▶ **Problem requirements**: For each entry, restate it word for word while omitting any image it holds.

▶ **Exercise input**:
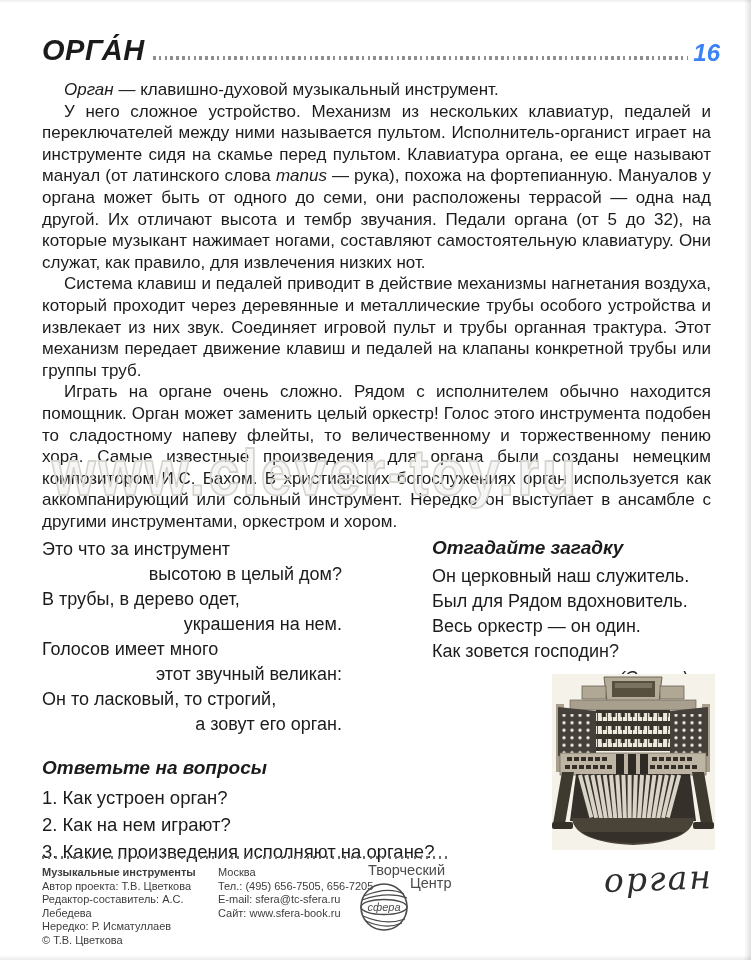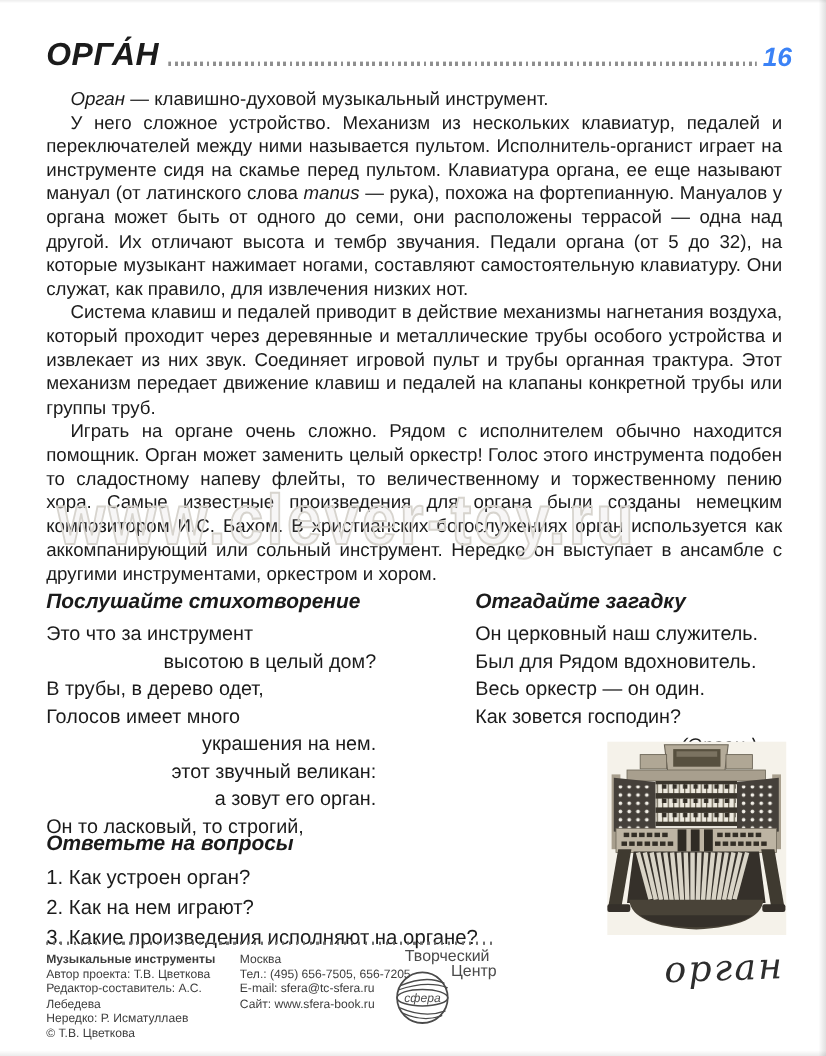--- a/index.html
+++ b/index.html
@@ -89,7 +89,6 @@
   <div class="watermark">www.clever-toy.ru</div>
 
   <div class="poem-block">
-    <div class="sec-heading">Послушайте стихотворение</div>
     <div class="poem-line">Это что за инструмент</div>
     <div class="poem-line indent">высотою в целый дом?</div>
     <div class="poem-line">В трубы, в дерево одет,</div>

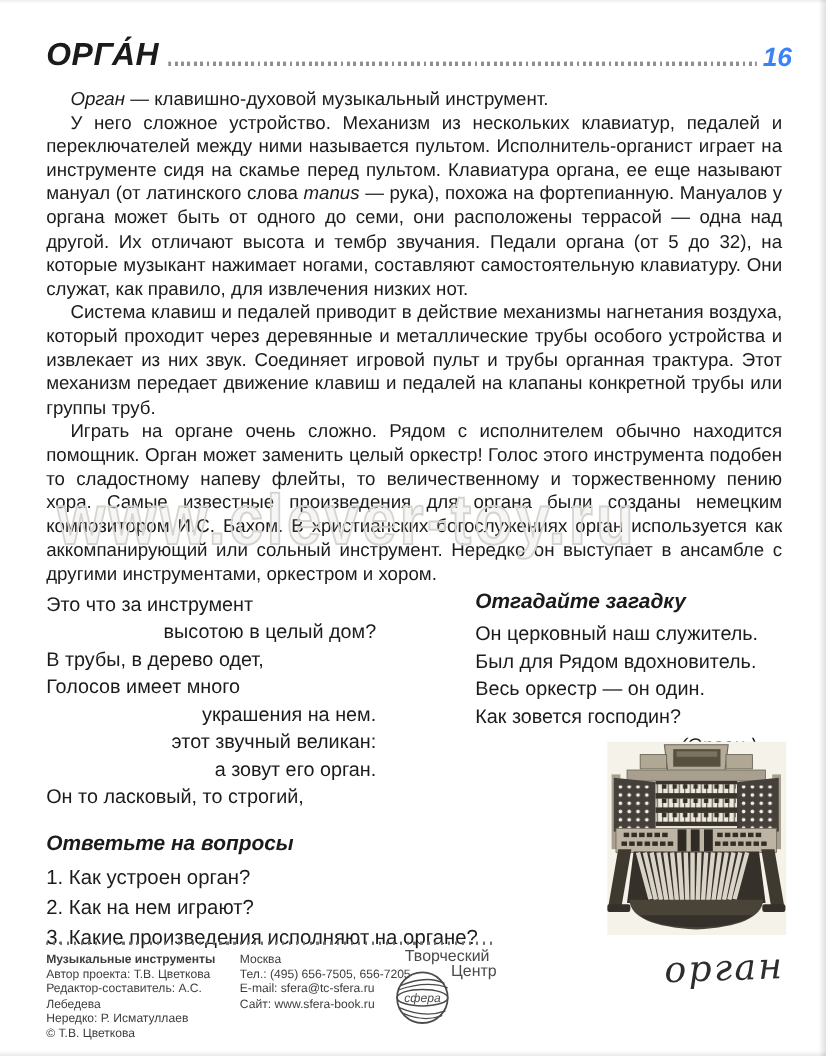--- a/index.html
+++ b/index.html
@@ -92,8 +92,8 @@
     <div class="poem-line">Это что за инструмент</div>
     <div class="poem-line indent">высотою в целый дом?</div>
     <div class="poem-line">В трубы, в дерево одет,</div>
+    <div class="poem-line indent">украшения на нем.</div>
     <div class="poem-line">Голосов имеет много</div>
-    <div class="poem-line indent">украшения на нем.</div>
     <div class="poem-line indent">этот звучный великан:</div>
     <div class="poem-line indent">а зовут его орган.</div>
     <div class="poem-line">Он то ласковый, то строгий,</div>

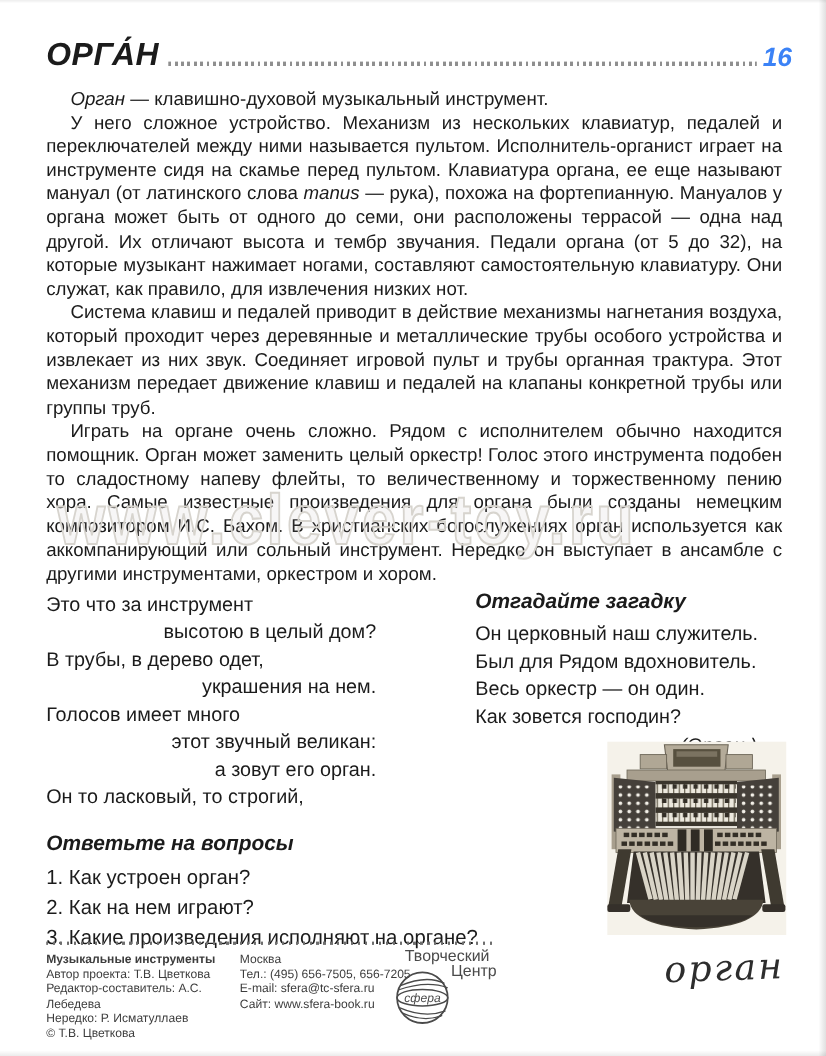--- a/index.html
+++ b/index.html
@@ -95,8 +95,8 @@
     <div class="poem-line indent">украшения на нем.</div>
     <div class="poem-line">Голосов имеет много</div>
     <div class="poem-line indent">этот звучный великан:</div>
+    <div class="poem-line">Он то ласковый, то строгий,</div>
     <div class="poem-line indent">а зовут его орган.</div>
-    <div class="poem-line">Он то ласковый, то строгий,</div>
   </div>
 
   <div class="riddle-block">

▶ **Output for this task**:
--- a/index.html
+++ b/index.html
@@ -89,7 +89,6 @@
   <div class="watermark">www.clever-toy.ru</div>
 
   <div class="poem-block">
-    <div class="sec-heading">Послушайте стихотворение</div>
     <div class="poem-line">Это что за инструмент</div>
     <div class="poem-line indent">высотою в целый дом?</div>
     <div class="poem-line">В трубы, в дерево одет,</div>

--- a/index.html
+++ b/index.html
@@ -92,8 +92,8 @@
     <div class="poem-line">Это что за инструмент</div>
     <div class="poem-line indent">высотою в целый дом?</div>
     <div class="poem-line">В трубы, в дерево одет,</div>
+    <div class="poem-line indent">украшения на нем.</div>
     <div class="poem-line">Голосов имеет много</div>
-    <div class="poem-line indent">украшения на нем.</div>
     <div class="poem-line indent">этот звучный великан:</div>
     <div class="poem-line indent">а зовут его орган.</div>
     <div class="poem-line">Он то ласковый, то строгий,</div>

--- a/index.html
+++ b/index.html
@@ -95,8 +95,8 @@
     <div class="poem-line indent">украшения на нем.</div>
     <div class="poem-line">Голосов имеет много</div>
     <div class="poem-line indent">этот звучный великан:</div>
+    <div class="poem-line">Он то ласковый, то строгий,</div>
     <div class="poem-line indent">а зовут его орган.</div>
-    <div class="poem-line">Он то ласковый, то строгий,</div>
   </div>
 
   <div class="riddle-block">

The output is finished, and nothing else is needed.